3 - Décision difficile
Tout est différent une fois à l'intérieur du centre hospitalier, Téthys a vu juste. Qui aime ce genre d'endroit ? Délia ne s'est jamais sentie à l'aise de sa vie en pénétrant dans un hôpital, or l'accident de Sacha n'a pas amélioré les choses. À peine entrée, l'odeur typique du lieu, un mélange de désinfectants et de médicaments, étouffe la quadragénaire jusqu'à l'écœurement. Elle ne montre rien de son malaise et poursuit son chemin jusqu'à l'ascenseur. Téthys ôte déjà son manteau et le plie sur son bras gauche. Il fait si chaud dans les couloirs du bâtiment.
Au bout de vingt ans de visites hebdomadaires, Délia connaît le chemin par cœur. En fonction du jour et de l'heure, elle peut alterner entre trois itinéraires optimisés pour voir le moins possible de cette misère humaine qui grouille à tous les étages du bâtiment. Elle en a bien assez de son drame personnel, qu'elle peine encore à gérer après toutes ces années, pas question de laisser encore les malheurs des autres filtrer dans sa vie. Des dresseurs aux corps et rêves brisés, comme son Sacha, elle en a rencontré beaucoup depuis qu'elle fréquente le centre hospitalier de Safrania. Certains ont fini par sortir d'ici, certains non, et d'autres...
Délia se mord le poing pour ne pas y penser. Les portes de l'ascenseur s'ouvrent sur un couple de trentenaires à l'air grave. Une lueur démente brille dans les yeux du mari, celle d'un espoir démesuré, condamné à être déçu. Délia la connaît bien, elle l'a longtemps vu dans le reflet de son regard.
Téthys et elle pénètrent dans la cage d'ascenseur vide toujours sans un mot. La championne appuie sur la touche trois, puis les portes se referment en un bruit désagréable. Délia regarde longuement la jeune femme qui l'accompagne. Elle est contente de l'avoir avec elle pour supporter tout ceci. Son soutien depuis plus de dix ans est inestimable. Elle ne reproche qu'une seule chose à Téthys : son aveuglement au sujet des voyages initiatiques.

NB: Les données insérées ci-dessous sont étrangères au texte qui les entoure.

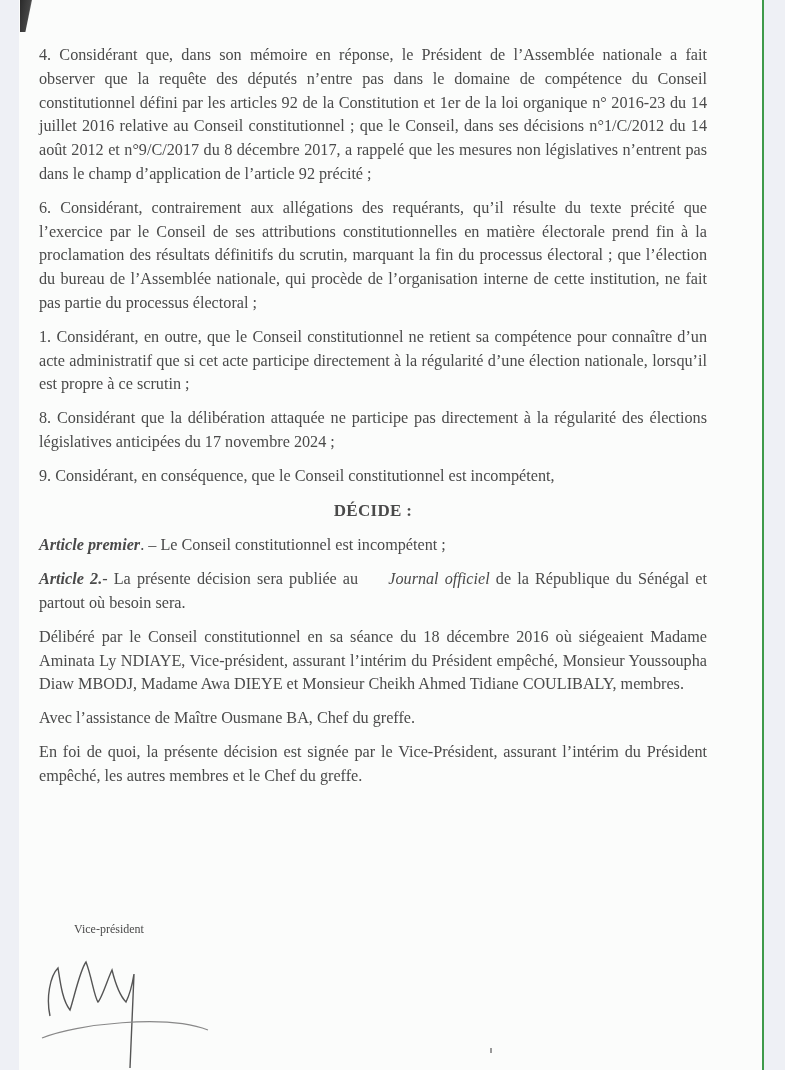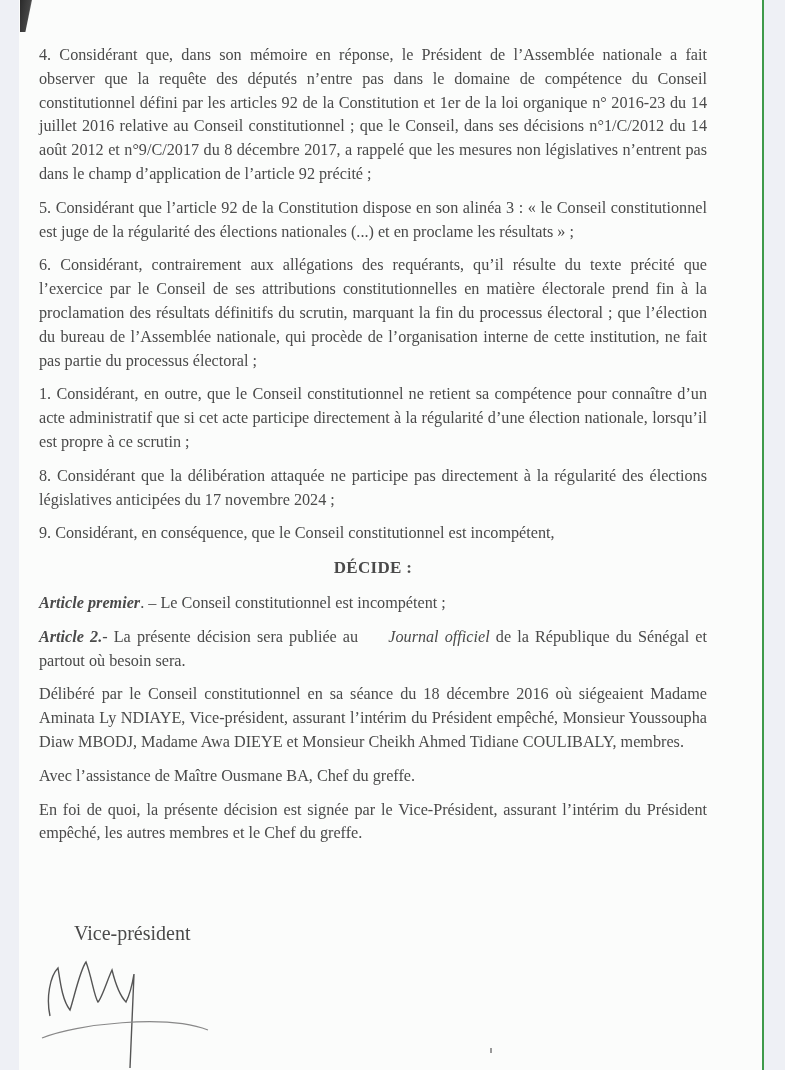"5. Considérant que l’article 92" p.para { html: <p>5. Considérant que l’article 92 de la Constitution dispose en son alinéa 3 : « le Conseil constitutionnel est juge de la régularité des élections nationales (...) et en proclame les résultats » ;</p> -> none }
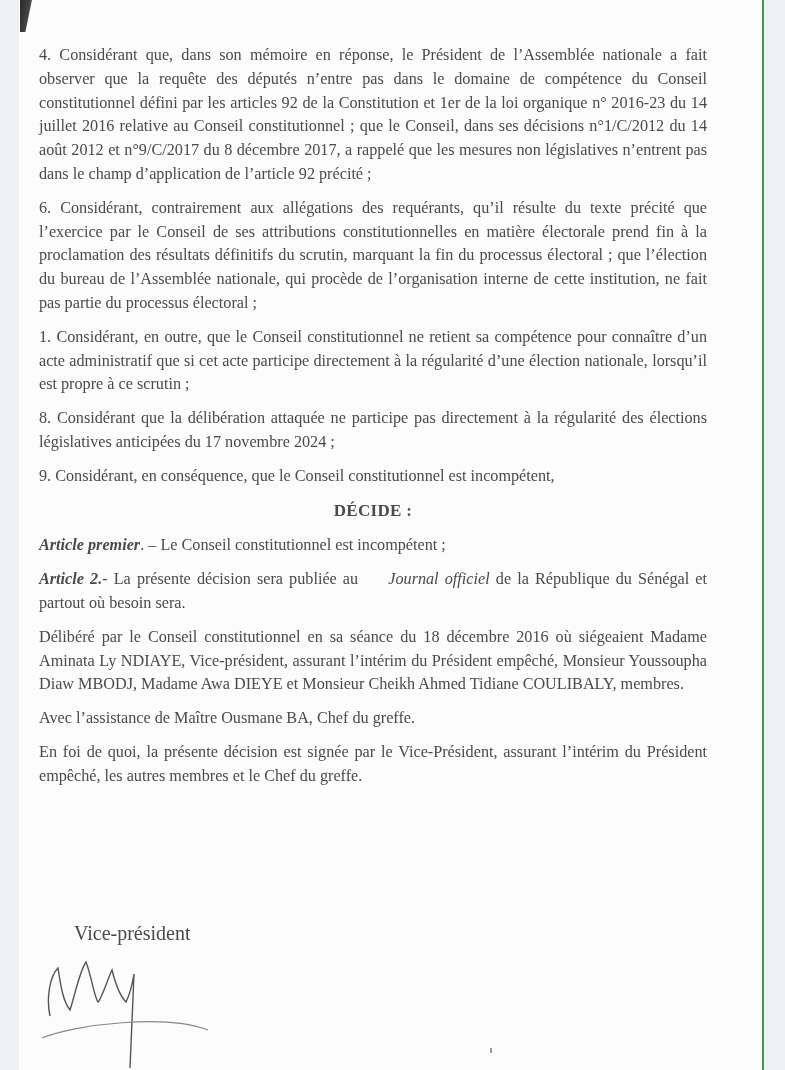"Vice-président" .sig-title { font-size: 20px -> 12px }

Comme tout champion d'arène, Téthys défend l'idée que les voyages initiatiques participent grandement à la responsabilisation et à la prise de confiance des jeunes dresseurs. Diverses études, que la Ligue Indigo s'empresse de mettre sous le nez de ses détracteurs à la moindre occasion, ont prouvé que les enfants ayant réalisé leur voyage initiatique sont plus matures, ouverts d'esprit, débrouillards et généreux que les autres. Une vie "à la dure" entourée de fidèles compagnons et valorisant le courage forgerait donc bien mieux les jeunes esprits à leur entrée dans le monde adulte.
Il fut un temps où Délia croyait en tout cela, où elle espérait que son fils deviendrait un jour un dresseur d'exception, fort et valeureux, protégeant les siens avec ses redoutables Pokémon, car c'était pour elle ce qui représentait le mieux un adulte accompli. Puis elle a pris conscience des centaines d'accidents qui surviennent chaque année sur les routes de Kanto. Fréquenter régulièrement l'hôpital lui a renvoyé ses clichés sur le voyage initiatique en pleine figure. Elle en a vu des mômes blessés, estropiés, paralysés à vie durant ces vingt dernières années. Elle en a entendu des histoires pas jolies, de la bouche du personnel soignant ou des familles. Elle s'est noyé dans les drames des autres à chacune de ses visites jusqu'à ne plus pouvoir le supporter. Aujourd'hui, rien ne l'effraie plus en entrant ici que d'apprendre une nouvelle tragédie.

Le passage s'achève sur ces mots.